06 Mar New Laws and Practices
Most savvy Board Members know that Civil Codes and Corporation Codes impact association operations. Every year there are new laws passed that have to be evaluated and implemented. In 2017, there were at least seven laws passed that directly or indirectly impact common interest developments. The summary below focuses on the most universal and notable.
County Recorder – Increased Costs: While technically not a new law, there is a new recording fee being charged by County Recorders’ offices which significantly impacts collection costs. The County Recorder is now charging $75 per recorded document. Given that assessment liens are recorded when filed and recorded when released, this equates to an additional $150 per lien cycle. These costs are passed along to the delinquent owner, but the Associations have to pay this fee upfront.

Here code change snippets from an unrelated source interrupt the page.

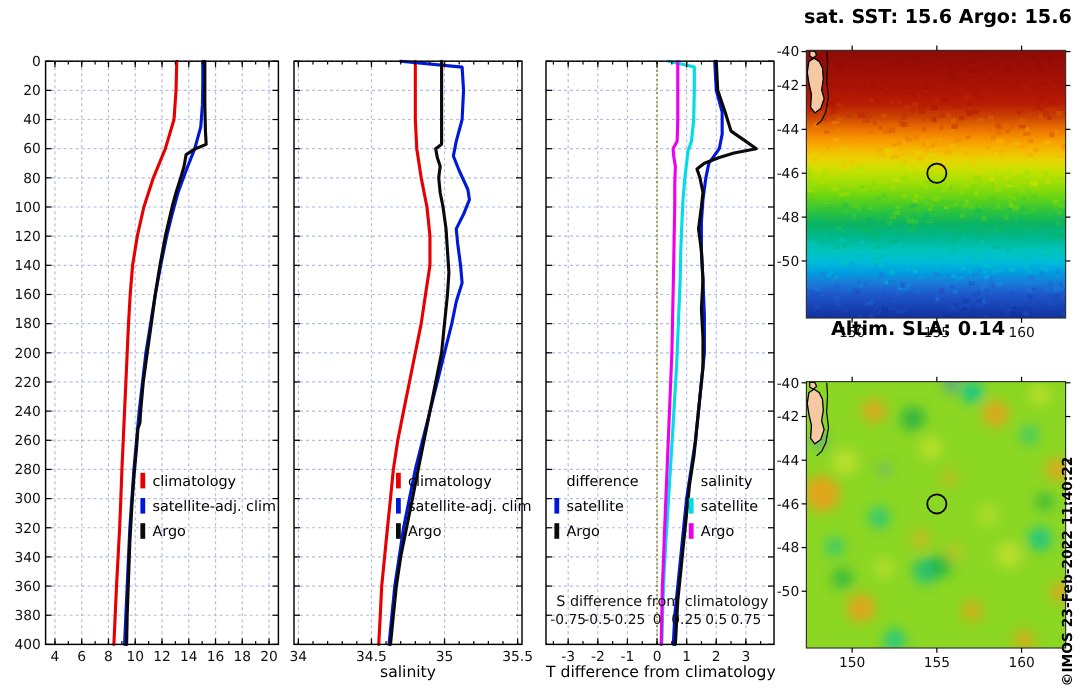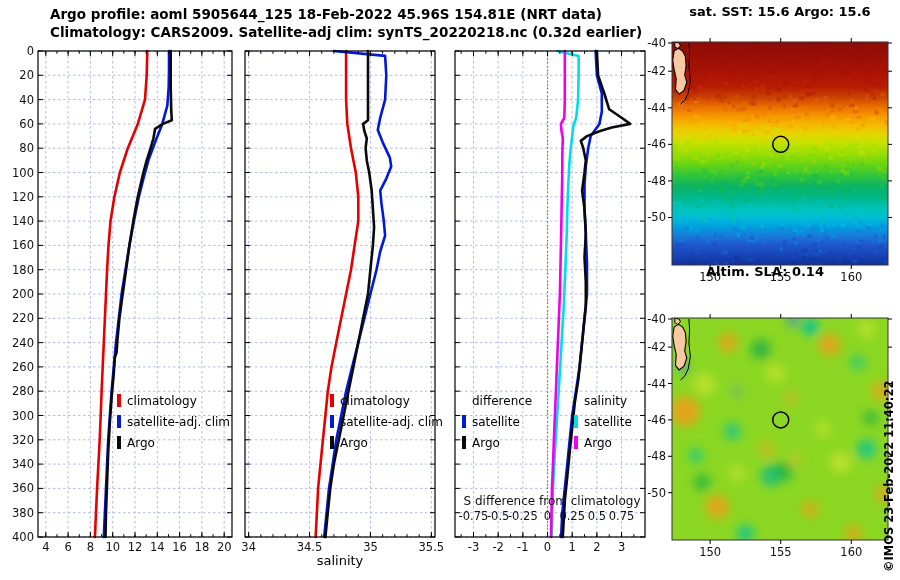"Argo profile: aoml 5905644_125" div.abs { html: <div>Argo profile: aoml 5905644_125 18-Feb-2022 45.96S 154.81E (NRT data)</div> -> none }
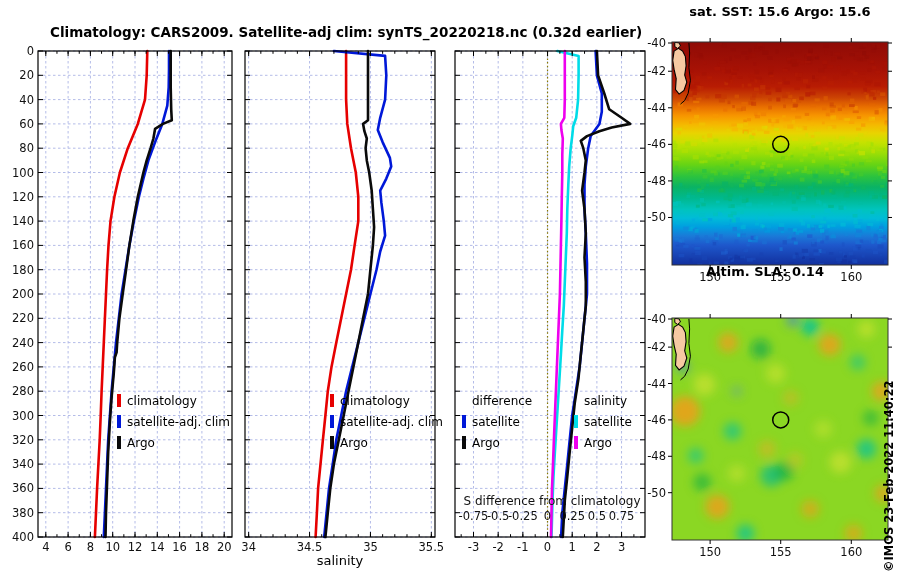"sat. SST: 15.6 Argo: 15.6" .maptitle { font-size: 13px -> 16px }
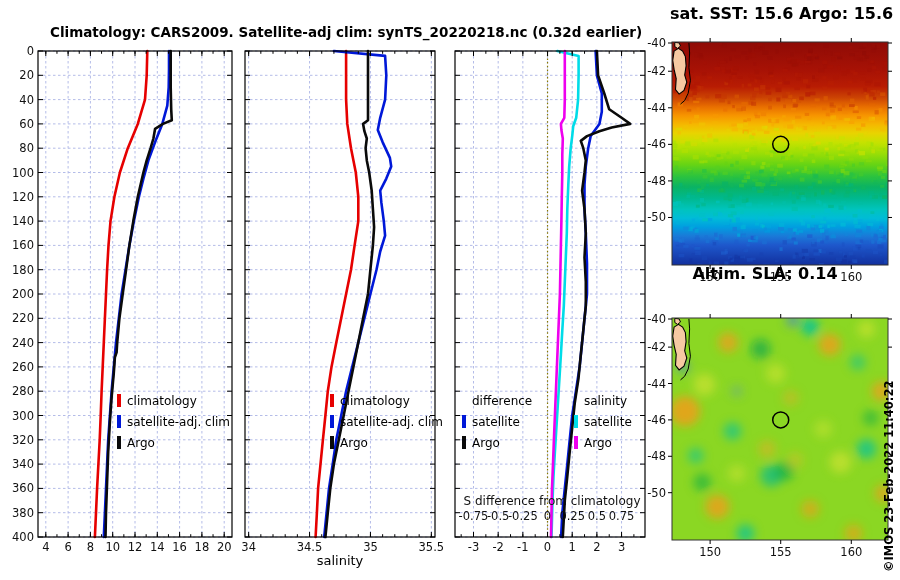"Climatology: CARS2009. Satellite-adj" div.abs { html: <div>Climatology: CARS2009. Satellite-adj clim: synTS_20220218.nc (0.32d earlier)</div> -> none }
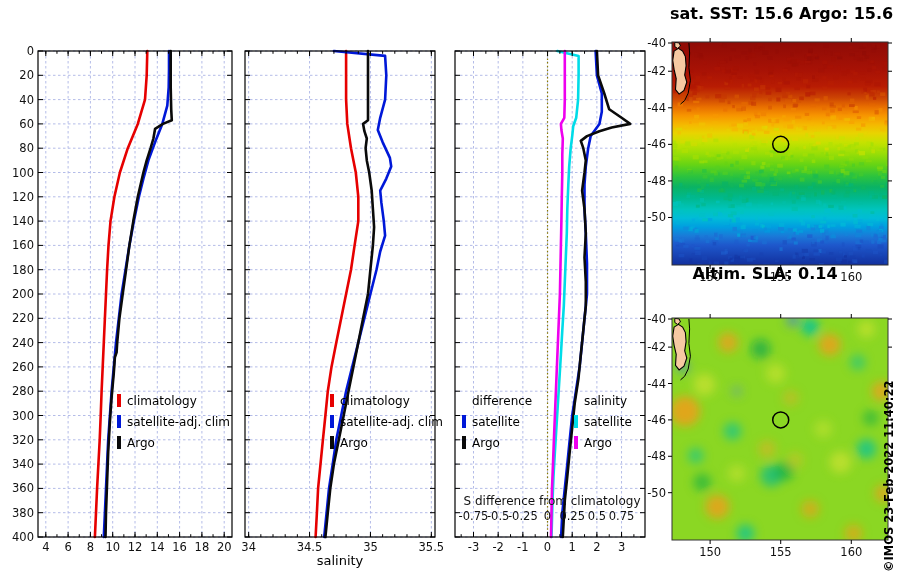"T difference from climatology" div.abs { html: none -> <div>T difference from climatology</div> }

Conflicts of Interest: Effective January 1, 2018, we incorporated this new requirement of management agents with our Annual Disclosure Statements in late 2017. AB 690 stipulates that managers and management companies are now required to disclose if we receive any referral fees or benefits from third parties distributing association documents. Distribution of documents most generally happens during the resale process. We are also required to publicly disclose costs for those documents and outline how an owner may obtain those without using a third party. This information has already been distributed to all associations with a calendar year end and is available at any time.
Freedom of Assembly: We all know that our First Amendment rights cannot be superseded by our association. What SB 407 changes is that an association can no longer charge a fee or a deposit for an owner to use common area for peacefully assembling and communicating with other members. The purpose of common area use should be focused on matters affecting the community overall such as elections, legislation, election to public office or other public matters such as initiatives or referendums.
Solar & Community Roofs: The approval process for an owner’s installation of solar panels is far from new. Most associations have addressed this installation in architectural guidelines. AB634 addresses how solar panels might be installed by an individual owner when the roof or other appropriate surface is owned in common (i.e., condominiums and other attached products). The bottom line is that Boards cannot unilaterally prohibit the installation of solar panels on common areas; however, Boards can implement fairly restrictive requirements prior to granting approval.